Top of Task data

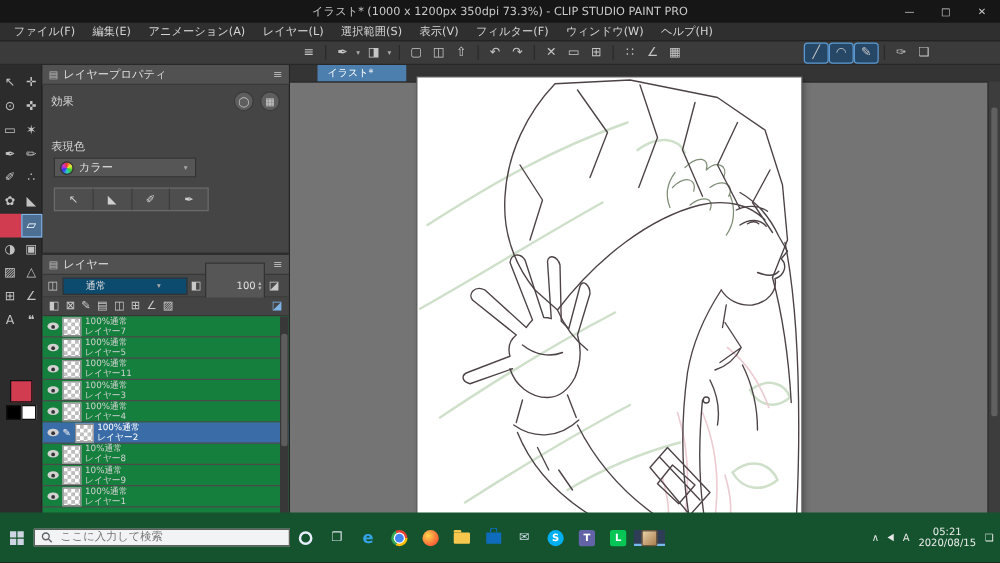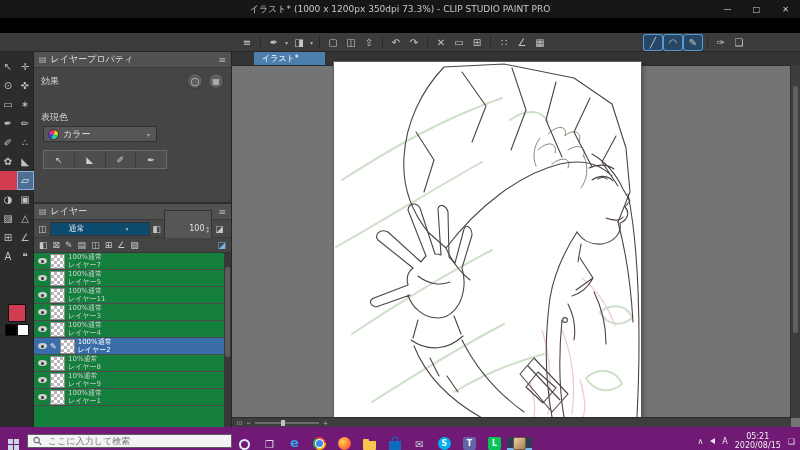--- a/index.html
+++ b/index.html
@@ -79,21 +79,21 @@
   .ctab{background:#4c7fae;color:#fff;font-size:8px;display:flex;align-items:center;padding:0 26px 0 8px;margin-left:22px;}
   .canvas{position:absolute;left:102px;top:10px;width:307px;height:356px;background:#fff;box-shadow:0 0 0 1px #5e5e5e,2px 2px 5px rgba(0,0,0,.35);}
   .canvas svg{display:block;width:100%;height:100%;}
   .canvas-nav{position:absolute;left:0;right:9px;bottom:0;height:9px;background:#3d3d3d;border-top:1px solid #2c2c2c;display:flex;align-items:center;gap:4px;padding:0 5px;}
   .cn-icon{font-size:6px;color:#bbb;line-height:9px;}
   .slider{width:64px;height:2px;background:#6b6b6b;position:relative;}
   .slider .knob{position:absolute;left:40%;top:-2px;width:4px;height:6px;background:#c3c3c3;}
   .vscroll-c{position:absolute;right:0;top:13px;bottom:9px;width:9px;background:#3d3d3d;border-left:1px solid #2c2c2c;}
   .vscroll-c .thumbbar{position:absolute;left:2px;right:2px;top:6%;height:70%;background:#606060;border-radius:2px;}
   
-  .taskbar{position:absolute;left:0;right:0;bottom:0;height:23px;background:#701a75;display:flex;align-items:flex-end;}
+  .taskbar{position:absolute;left:0;right:0;bottom:0;height:40px;background:#14532d;display:flex;align-items:center;}
   .tb-cell{display:flex;align-items:center;justify-content:center;}
   .start{width:27px;}
   .winlogo{display:grid;grid-template-columns:5px 5px;grid-template-rows:5px 5px;gap:1px;}
   .winlogo span{background:#cdd6e2;}
   .searchbox{width:205px;margin:2px 0;background:#f1f3f4;border:1px solid #5f5f5f;display:flex;align-items:center;gap:4px;padding:0 5px;box-sizing:border-box;}
   .searchbox input{border:none;outline:none;background:transparent;font-size:9px;color:#444;width:100%;font-family:"DejaVu Sans",sans-serif;}
   .app{width:25px;position:relative;}
   .app.active{background:#2e3d55;box-shadow:inset 0 -2px 0 #76b9ed;}
   .glyph-edge{font-size:13px;font-weight:bold;color:#35a3e8;}
   .chrome{width:13px;height:13px;border-radius:50%;background:conic-gradient(from -30deg,#ea4335 0 33%,#fbbc05 0 66%,#34a853 0 100%);position:relative;}
@@ -123,20 +123,31 @@
   <div class="titlebar">
     <div class="tspacer"></div>
     <div class="title">イラスト* (1000 x 1200px 350dpi 73.3%) - CLIP STUDIO PAINT PRO</div>
     <div class="winbtns">
       <div class="wbtn">—</div>
       <div class="wbtn">□</div>
       <div class="wbtn close">✕</div>
     </div>
   </div>
 
+  <div class="menubar">
+    <span class="mitem">ファイル(F)</span>
+    <span class="mitem">編集(E)</span>
+    <span class="mitem">アニメーション(A)</span>
+    <span class="mitem">レイヤー(L)</span>
+    <span class="mitem">選択範囲(S)</span>
+    <span class="mitem">表示(V)</span>
+    <span class="mitem">フィルター(F)</span>
+    <span class="mitem">ウィンドウ(W)</span>
+    <span class="mitem">ヘルプ(H)</span>
+  </div>
 
   <div class="toolbar">
     <span class="tbi">≡</span>
     <span class="sep"></span>
     <span class="tbi">✒</span>
     <span class="caret">▾</span>
     <span class="tbi">◨</span>
     <span class="caret">▾</span>
     <span class="sep"></span>
     <span class="tbi">▢</span>

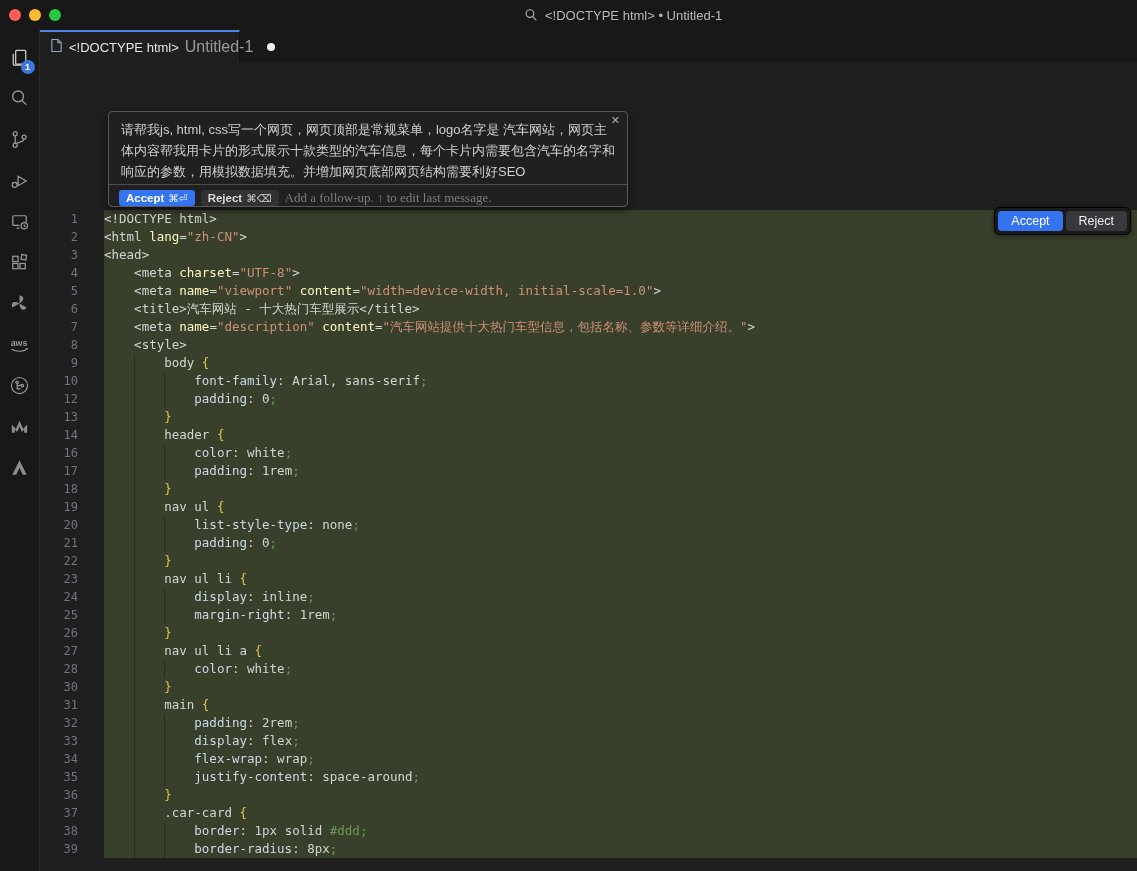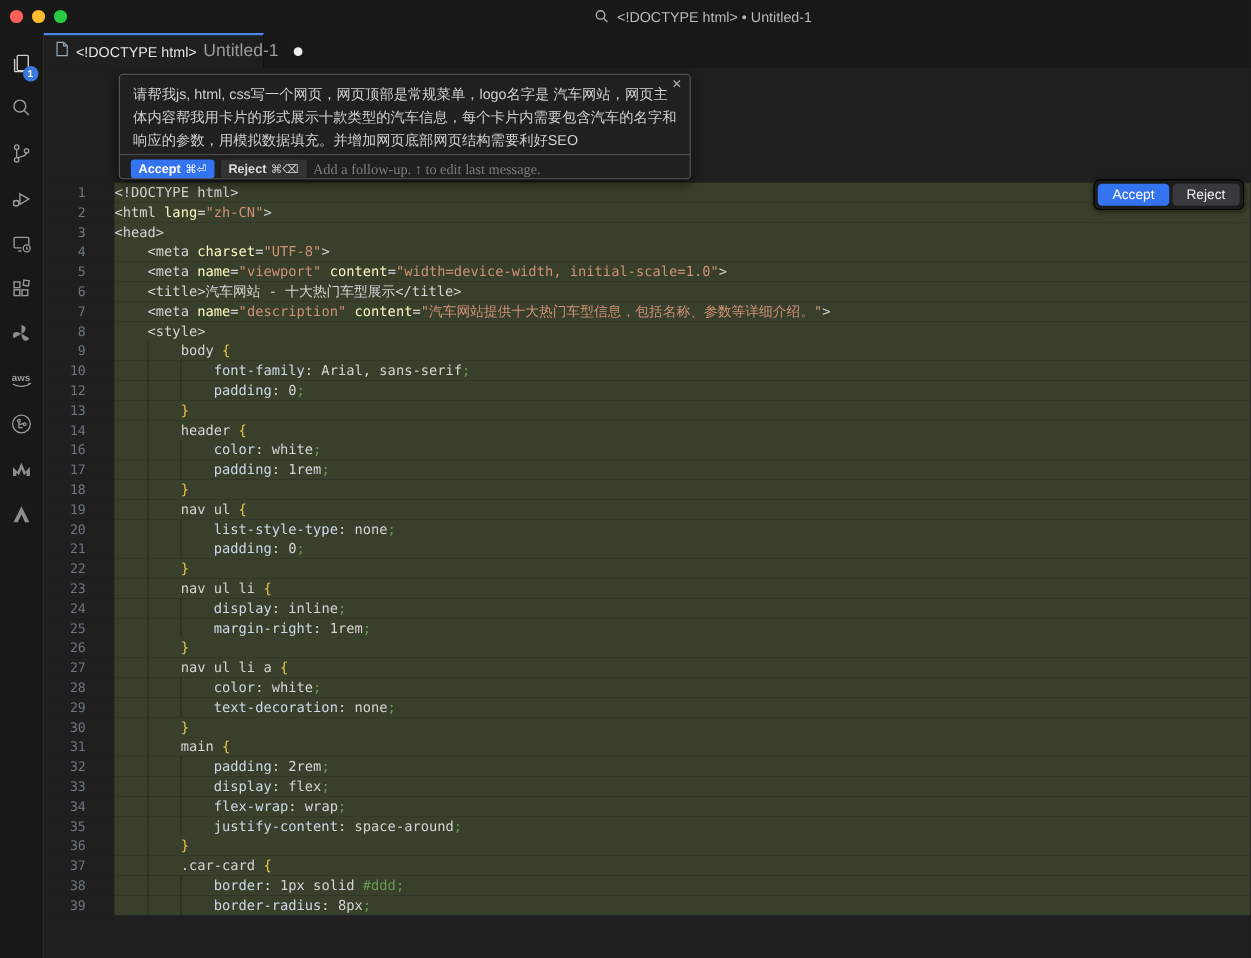--- a/index.html
+++ b/index.html
@@ -3,36 +3,36 @@
 <meta charset="utf-8">
 <style>
   * { margin:0; padding:0; box-sizing:border-box; }
   html,body { width:1137px; height:871px; overflow:hidden; background:#1f1f1f;
     font-family:"Liberation Sans", sans-serif; }
 
   
   .titlebar { height:30px; background:#181818; position:relative; display:flex; align-items:center; }
   .traffic { display:flex; gap:8px; margin-left:9px; }
   .tl { width:12px; height:12px; border-radius:50%; }
-  .command-center { position:absolute; left:540px; top:0; height:30px; display:flex; align-items:center; gap:7px;
+  .command-center { position:absolute; left:524px; top:0; height:30px; display:flex; align-items:center; gap:7px;
     color:#b8b8b8; font-size:13px; }
   .command-center svg { display:block; }
 
   
   .workbench { display:flex; height:841px; }
   .activitybar { width:40px; background:#181818; border-right:1px solid #2a2a2a; display:flex;
     flex-direction:column; align-items:center; padding-top:7px; flex:none; }
   .ab-item { width:40px; height:41px; display:flex; align-items:center; justify-content:center; position:relative;
     color:#9a9a9a; }
   .ab-item svg { display:block; }
   .badge { position:absolute; right:5px; bottom:4px; min-width:14px; height:14px; border-radius:50%;
     background:#3b77dd; color:#fff; font-size:9px; font-weight:bold; display:flex; align-items:center;
     justify-content:center; }
 
-  .editor-col { flex:1; min-width:0; display:flex; flex-direction:column; }
+  .editor-col { flex:1; min-width:0; display:flex; flex-direction:column;gap:44px; }
 
   
   .tabbar { height:32px; background:#181818; display:flex; flex:none; }
   .tab { width:200px; height:32px; background:#1f1f1f; border-top:2px solid #4c86ea; border-right:1px solid #111;
     display:flex; align-items:center; padding:0 8px 0 10px; gap:6px; }
   .tab-label { color:#e4e4e4; font-size:13px; white-space:nowrap; }
   .tab-secondary { color:#9b9b9b; font-size:16px; white-space:nowrap; }
   .dirty-dot { width:8px; height:8px; border-radius:50%; background:#eee; margin-left:8px; flex:none; }
 
   
@@ -321,24 +321,20 @@
           </div>
           <div class="code-line">
             <div class="ln">27</div>
             <div class="lc"><span class="guide" style="left: 30px;"></span><span class="tk-t">        nav ul li a </span><span class="tk-b">{</span></div>
           </div>
           <div class="code-line">
             <div class="ln">28</div>
             <div class="lc"><span class="guide" style="left: 30px;"></span><span class="guide" style="left: 60px;"></span><span class="tk-p">            color</span><span class="tk-t">: </span><span class="tk-v">white</span><span class="tk-g">;</span></div>
           </div>
           <div class="code-line">
-            <div class="ln">29</div>
-            <div class="lc"><span class="guide" style="left: 30px;"></span><span class="guide" style="left: 60px;"></span><span class="tk-p">            text-decoration</span><span class="tk-t">: </span><span class="tk-v">none</span><span class="tk-g">;</span></div>
-          </div>
-          <div class="code-line">
             <div class="ln">30</div>
             <div class="lc"><span class="guide" style="left: 30px;"></span><span class="tk-b">        }</span></div>
           </div>
           <div class="code-line">
             <div class="ln">31</div>
             <div class="lc"><span class="guide" style="left: 30px;"></span><span class="tk-t">        main </span><span class="tk-b">{</span></div>
           </div>
           <div class="code-line">
             <div class="ln">32</div>
             <div class="lc"><span class="guide" style="left: 30px;"></span><span class="guide" style="left: 60px;"></span><span class="tk-p">            padding</span><span class="tk-t">: </span><span class="tk-v">2rem</span><span class="tk-g">;</span></div>

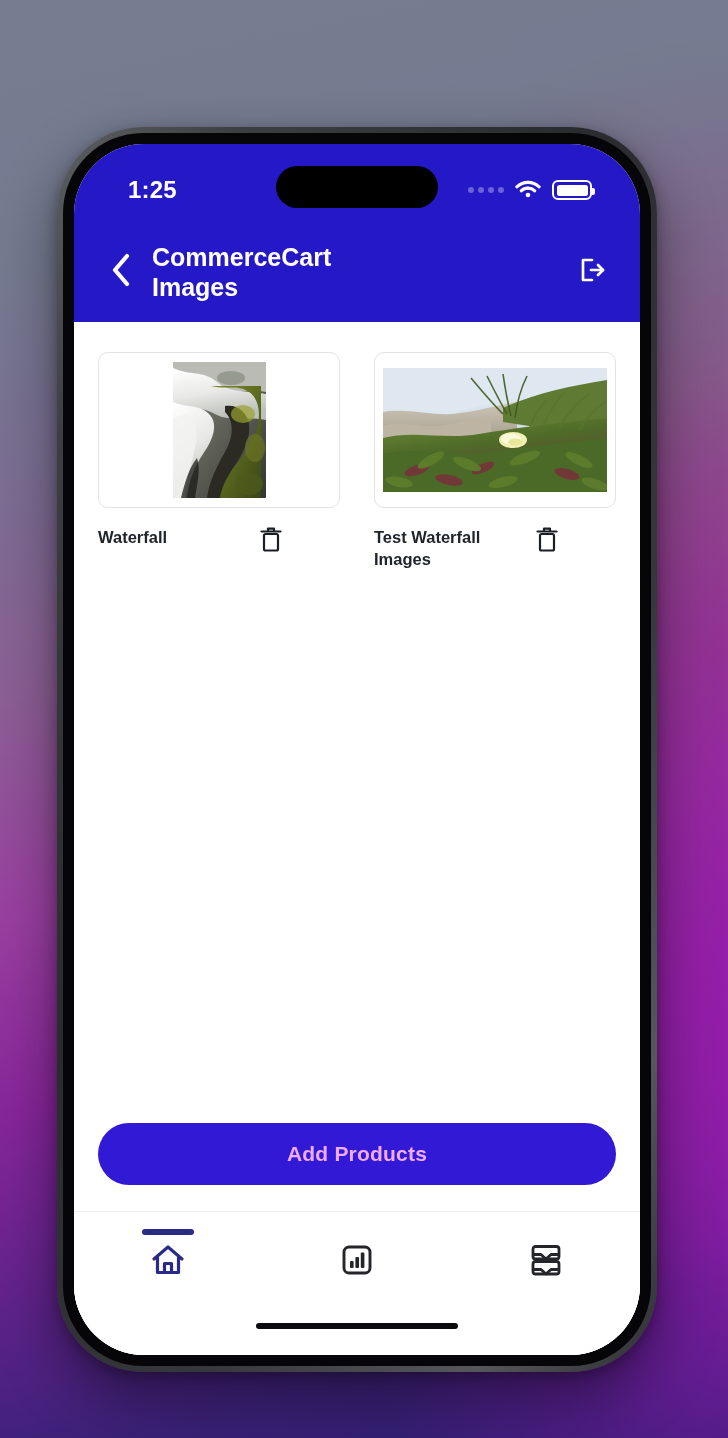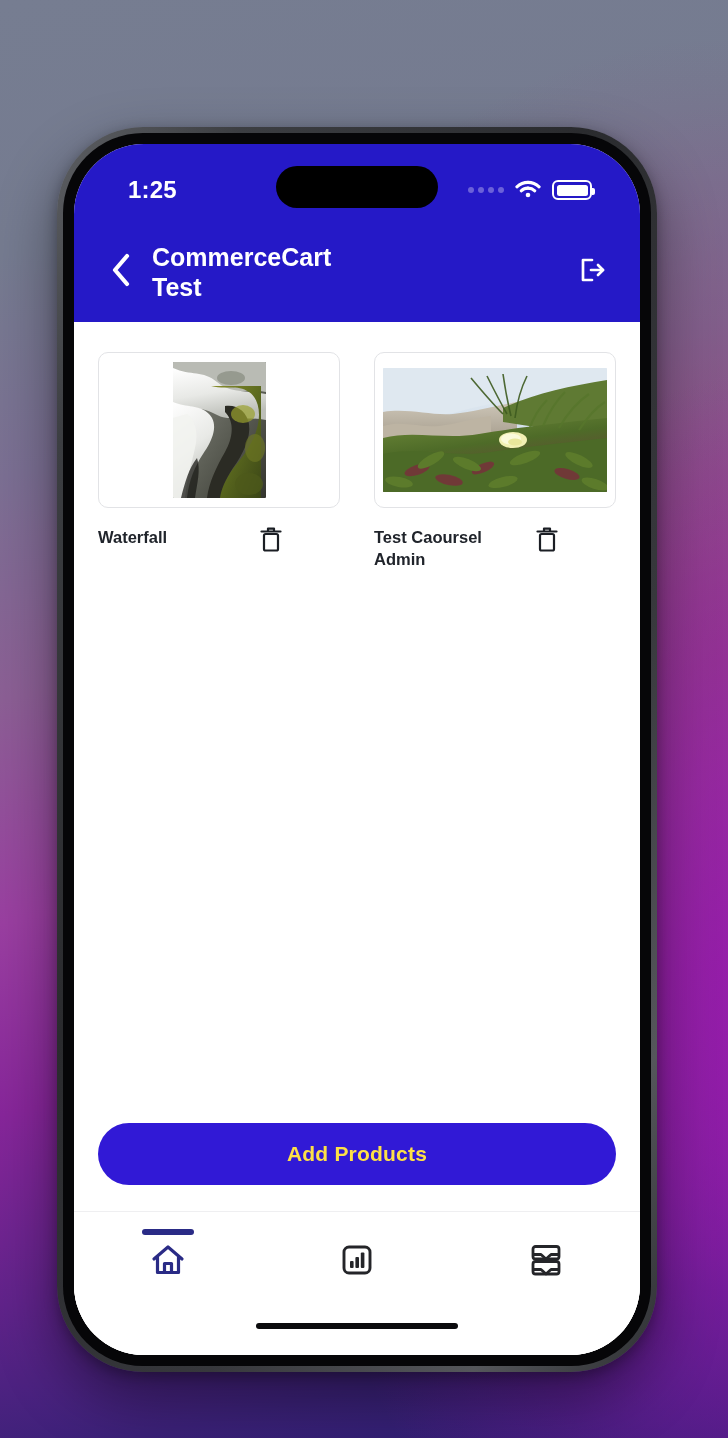--- a/index.html
+++ b/index.html
@@ -165,21 +165,21 @@
 
   
   .thumb { display:block; border-radius:1px; }
 
   
   #action-area { padding:0 24px 26px 24px; flex:0 0 auto; }
   #add-products-button {
     width:100%; height:62px;
     background:#3119d6;
     border:none; border-radius:34px;
-    color:#fde047; font-size:21px; font-weight:bold;
+    color:#f0abfc; font-size:21px; font-weight:bold;
     font-family:"Liberation Sans", sans-serif;
     cursor:pointer; letter-spacing:0.2px;
   }
 
   
   #bottom-nav {
     flex:0 0 auto;
     height:86px;
     border-top:1.2px solid #efeff1;
     display:flex; align-items:center;
@@ -250,21 +250,21 @@
       <div id="app-header">
         <div id="back-button">
           <span>
             <svg width="22" height="34" viewBox="0 0 22 34">
               <path d="M17 3 L5 17 L17 31" fill="none" stroke="#fff" stroke-width="4.2" stroke-linecap="round" stroke-linejoin="round"></path>
             </svg>
           </span>
         </div>
         <div id="app-title">
           <div>CommerceCart</div>
-          <div>Test</div>
+          <div>Images</div>
         </div>
         <div id="logout-button">
           <span>
             <svg width="30" height="30" viewBox="0 0 30 30">
               <path d="M15 5 H6 V25 H15" fill="none" stroke="#fff" stroke-width="2.7" stroke-linecap="round" stroke-linejoin="round"></path>
               <path d="M14 15 H26" fill="none" stroke="#fff" stroke-width="2.7" stroke-linecap="round"></path>
               <path d="M21 10 L26 15 L21 20" fill="none" stroke="#fff" stroke-width="2.7" stroke-linecap="round" stroke-linejoin="round"></path>
             </svg>
           </span>
         </div>
@@ -380,21 +380,21 @@
                   </g>
                   <g transform="translate(130,72)">
                     <ellipse cx="0" cy="0" rx="14" ry="8" fill="#f2f0b4"></ellipse>
                     <ellipse cx="-2" cy="-1" rx="10" ry="5.5" fill="#fbfadb"></ellipse>
                     <ellipse cx="2" cy="2" rx="7" ry="3.6" fill="#e9e79c"></ellipse>
                   </g>
                 </svg>
               </span>
             </div>
             <div class="product-meta">
-              <div class="product-name">Test Caoursel Admin</div>
+              <div class="product-name">Test Waterfall Images</div>
               <div class="delete-button">
                 <span>
                   <svg width="24" height="28" viewBox="0 0 24 28">
                     <path d="M2.5 6.5 H21.5" stroke="#1b1e24" stroke-width="2.2" stroke-linecap="round"></path>
                     <path d="M9 6.5 V3.6 H15 V6.5" fill="none" stroke="#1b1e24" stroke-width="2.2" stroke-linejoin="round"></path>
                     <rect x="5" y="9" width="14" height="16.5" rx="1.6" fill="none" stroke="#1b1e24" stroke-width="2.2"></rect>
                   </svg>
                 </span>
               </div>
             </div>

Bottom of Task data

Task details
Return the lines containing "ellipse", taking each one from the listing.

Exercise response
                     <ellipse cx="0" cy="0" rx="14" ry="8" fill="#f2f0b4"></ellipse>
                     <ellipse cx="-2" cy="-1" rx="10" ry="5.5" fill="#fbfadb"></ellipse>
                     <ellipse cx="2" cy="2" rx="7" ry="3.6" fill="#e9e79c"></ellipse>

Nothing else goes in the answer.